Blinded by the light - Bruce Springsteen

"Like a douche in the night"

[–] [email protected] 5 points 6 months ago

I was all set to correct you. Never realized the Manfred Mann version was a cover.

[–] [email protected] 11 points 6 months ago (2 children)

That one Taylor Swift song about being Starbucks Lovers

[–] [email protected] 5 points 6 months ago

Omg. I thought I was the only one that heard that!

Even on Taylor's Version, it still sounds like "Starbucks Lovers".

[–] [email protected] 5 points 6 months ago (1 children)

Blank Space. And she does have a 'lovely Starbucks lovers', as least as I first heard it. For anyone who doesn't know, it's actually a 'long list of ex lovers'.

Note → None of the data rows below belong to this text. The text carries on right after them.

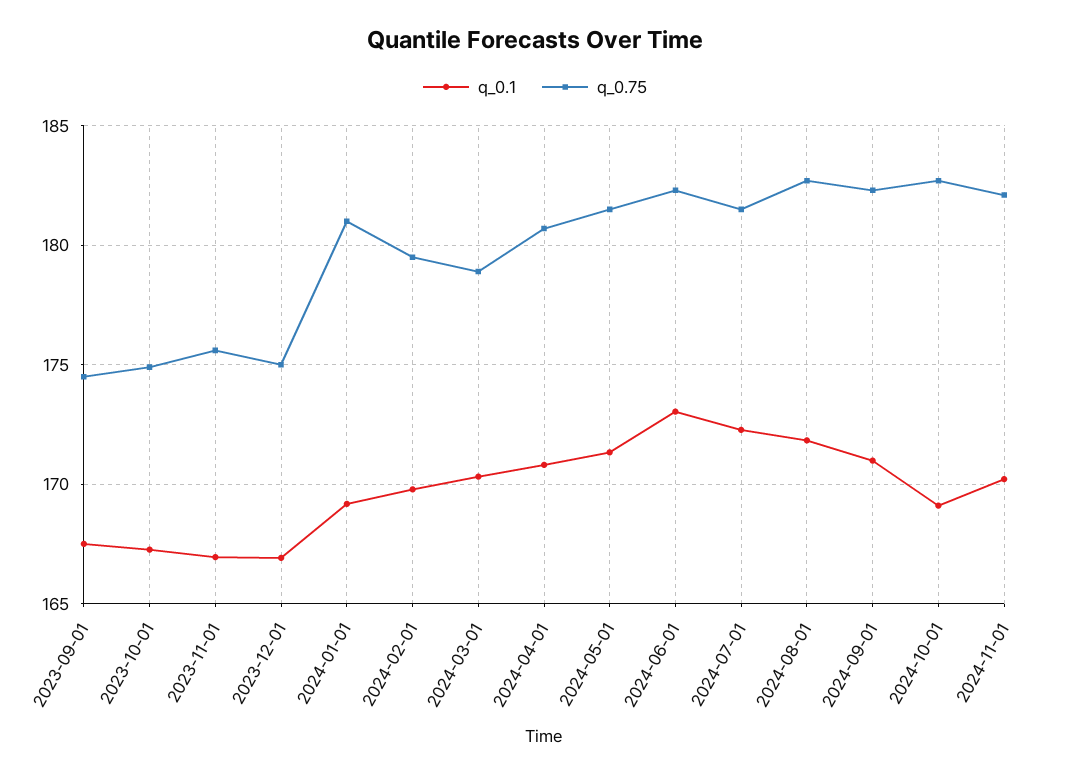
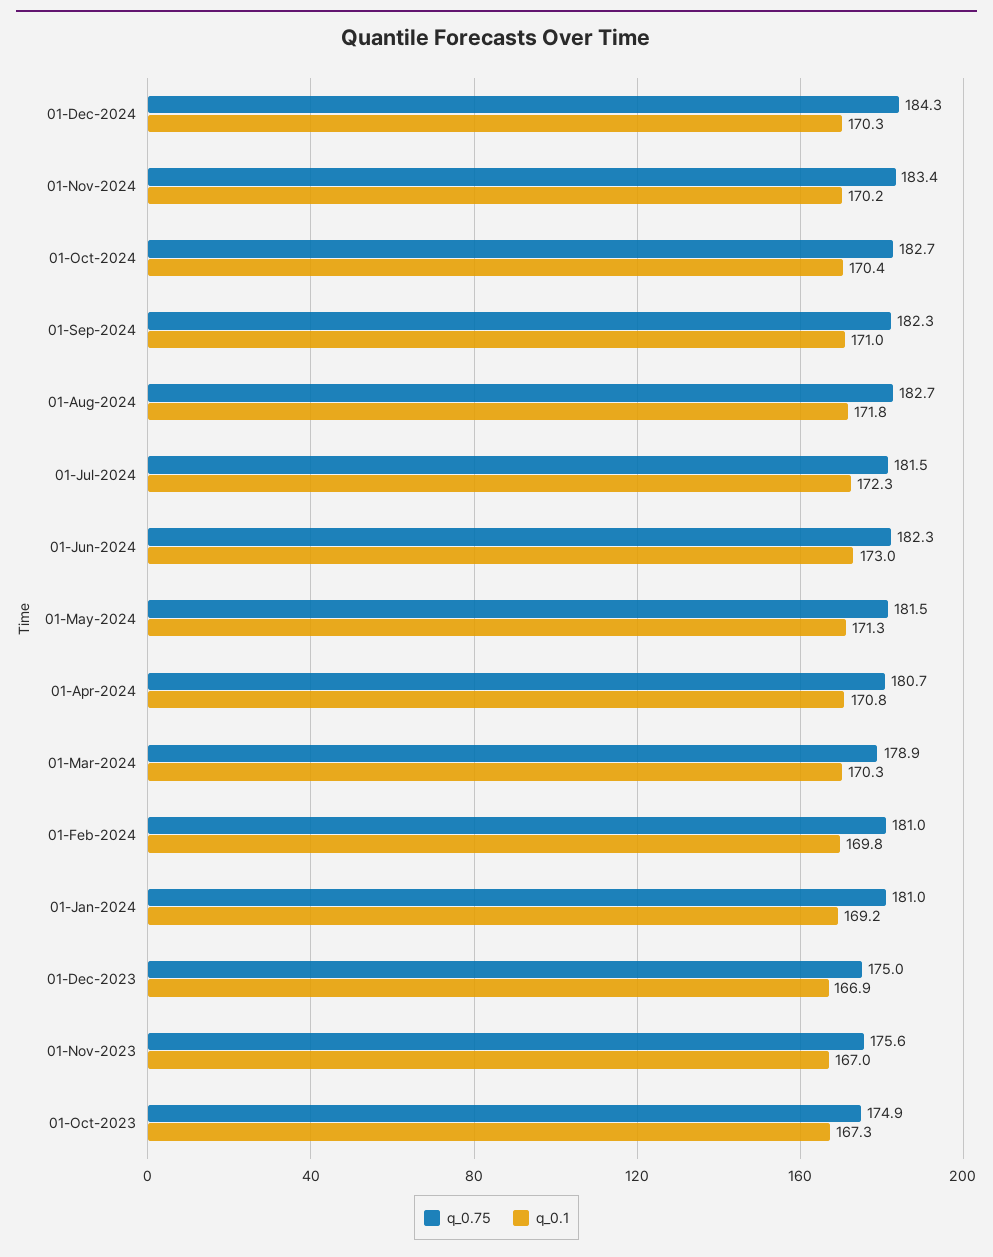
q_0.1, 2023-09-01: 167.5 -> none
q_0.75, 2023-09-01: 174.5 -> none
q_0.75, 2024-02-01: 179.5 -> 181
q_0.1, 2024-10-01: 169 -> 170.4
q_0.75, 2024-11-01: 182 -> 183.4
q_0.75, 01-Dec-2024: none -> 184.3
q_0.1, 01-Dec-2024: none -> 170.3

[–] [email protected] 3 points 6 months ago (1 children)

Holy shit... Are you telling me it's not "gotta love those Starbucks lovers, they'll tell you I'm insane?"

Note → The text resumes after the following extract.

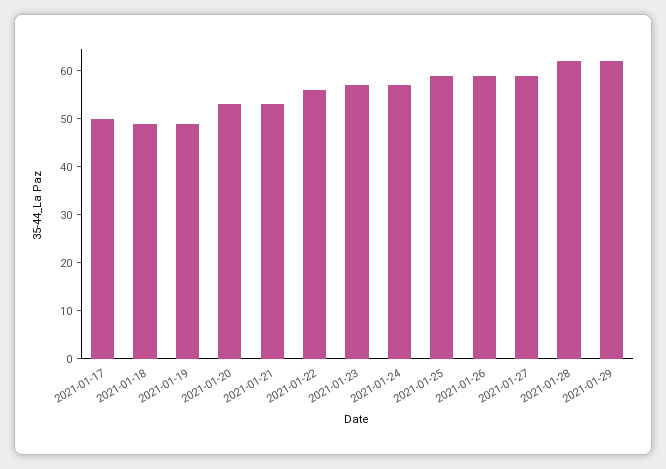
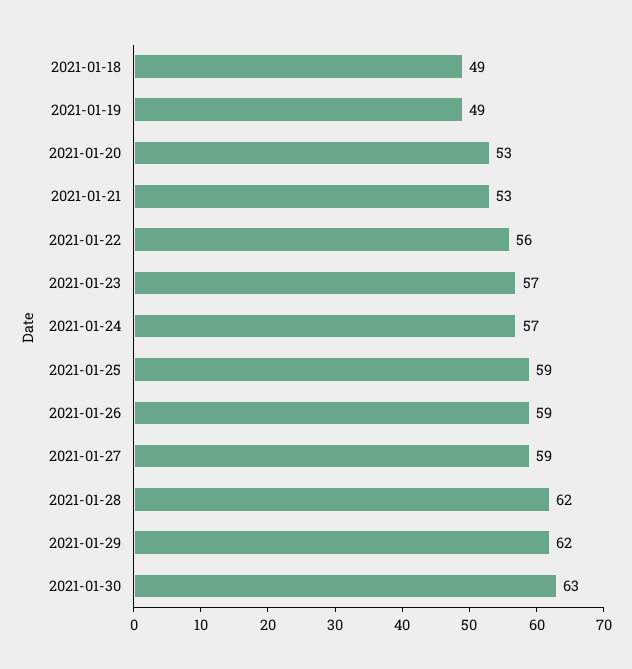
2021-01-17: 50 -> none
2021-01-30: none -> 63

I have a serious problem with understanding lyrics in songs. I look them up when I don't quite understand what is being said and I realize I didn't even fully comprehend half of the verses to begin with. It's like musical dyslexia or something.

[–] [email protected] 3 points 6 months ago

It's really common, it's not just you. Singers sing much more indistinctly than they talk, and it's common enough it's been given a name.

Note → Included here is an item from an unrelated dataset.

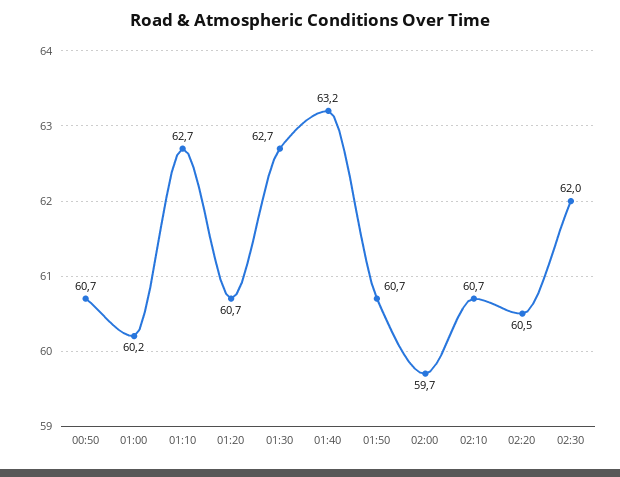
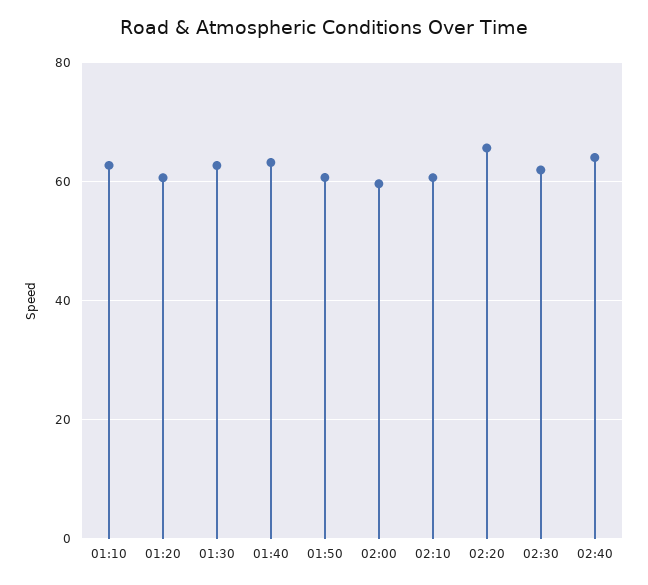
00:50: 60.7 -> none
01:00: 60.2 -> none
02:20: 60.5 -> 66
02:40: none -> 64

[–] [email protected] 11 points 6 months ago

Jimi Hendrix - “‘scuse me while I kiss this guy!”

[–] [email protected] 10 points 6 months ago

Hold me closer, Tony Danza / Countin' head lice on the highway.

[–] [email protected] 10 points 6 months ago (1 children)

Digimon

Digital Monsters

Digimon Garlic Champions

[–] [email protected] 4 points 6 months ago* (last edited 6 months ago)

There was a series of bumps for Digimon marathons during the summer once when I was a kid that went

"Beat the heat with a digi-beat."

My siblings and friends and I would instead say "beat your meat with a parakeet." I still sometimes think about it and hum it to myself lol

[–] [email protected] 7 points 6 months ago (3 children)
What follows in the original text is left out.